Otto H. Kahn House
The Otto H. Kahn House was the New York City residence of Otto H. Kahn, a German Jewish financier and philanthropist. The mansion is located at 1 East 91st Street, in the Carnegie Hill section of the Upper East Side.
Kahn, a senior partner at the investment bank Kuhn, Loeb and Co., commissioned the architects J. Armstrong Stenhouse and C. P. H. Gilbert to build his home in the neo-Italian renaissance style. The mansion was modeled after the palazzo della Cancelleria of the Papal Chancellery in Rome. It took four years to construct the mansion which has up to 80 rooms, in addition to living quarters for 40 servants, making it among the largest and finest private homes in America.

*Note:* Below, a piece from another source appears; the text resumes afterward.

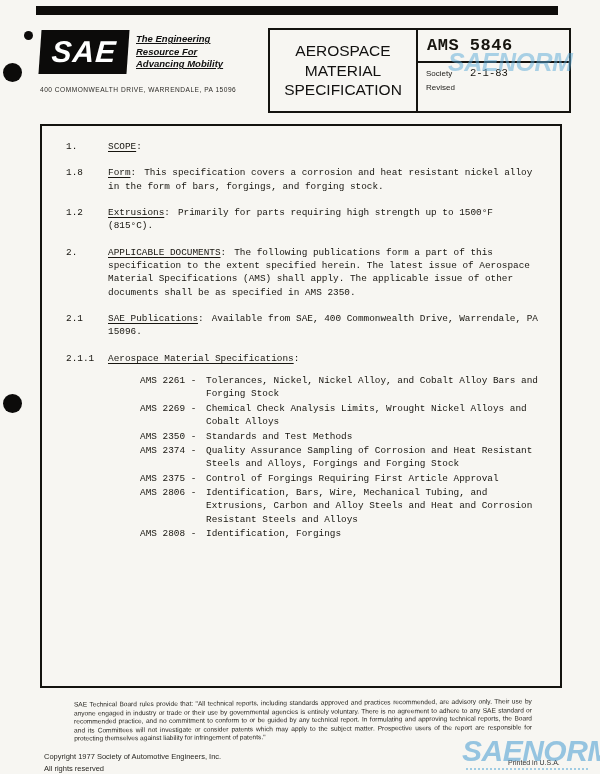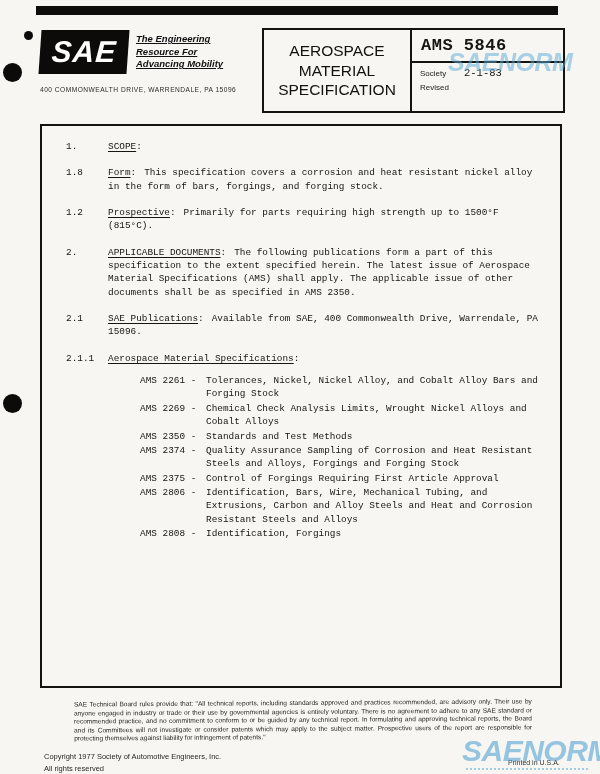"AEROSPACE MATERIAL SPECIFICATION" .hdr-box { left: 224px -> 230px }
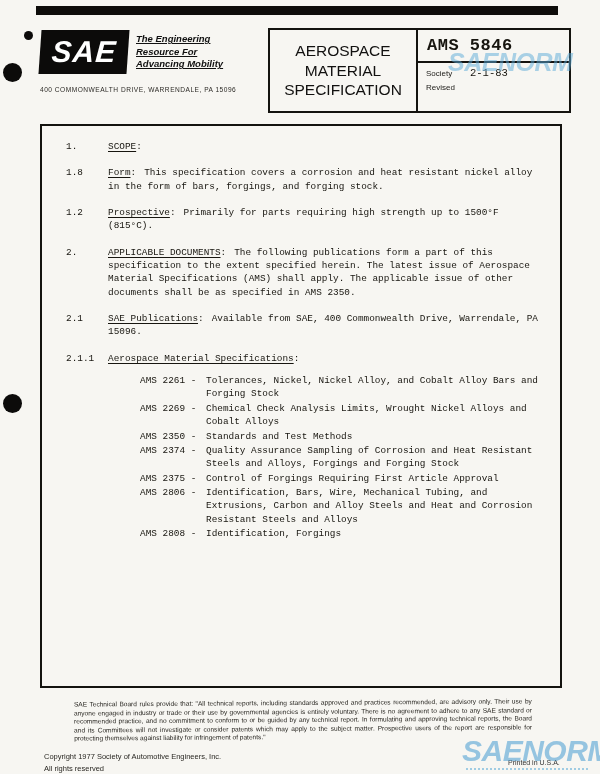"Prospective" span.lead { text: Prospective -> Extrusions }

The mansion includes an indoor courtyard, garden, and private driveway, which was guarded 24 hours a day by a doorman, as well as an oak-paneled library and spacious reception room. Upon its completion, the Architectural Review praised the mansion as "a remarkable example of well-balanced re-adjustment in those aesthetic elements that are found in architecture of the early sixteenth century in Italy" and deemed J. Armstrong Stenhouse to have "achieved a work which ranks as the foremost of its kind in this country."
Kahn housed an extensive art collection inside the mansion, including tapestries, glass chandeliers, and valuable paintings by Botticelli. Enrico Caruso and George Gershwin were among the Kahn's many famous friends, who were often known to give impromptu performances at the mansion.
Following Kahn's death in 1934, the house was sold to the Convent of the Sacred Heart, a private, all-girls Catholic school. In 1974, the Otto H. Kahn House was declared a landmark by the New York City Landmarks Preservation Commission.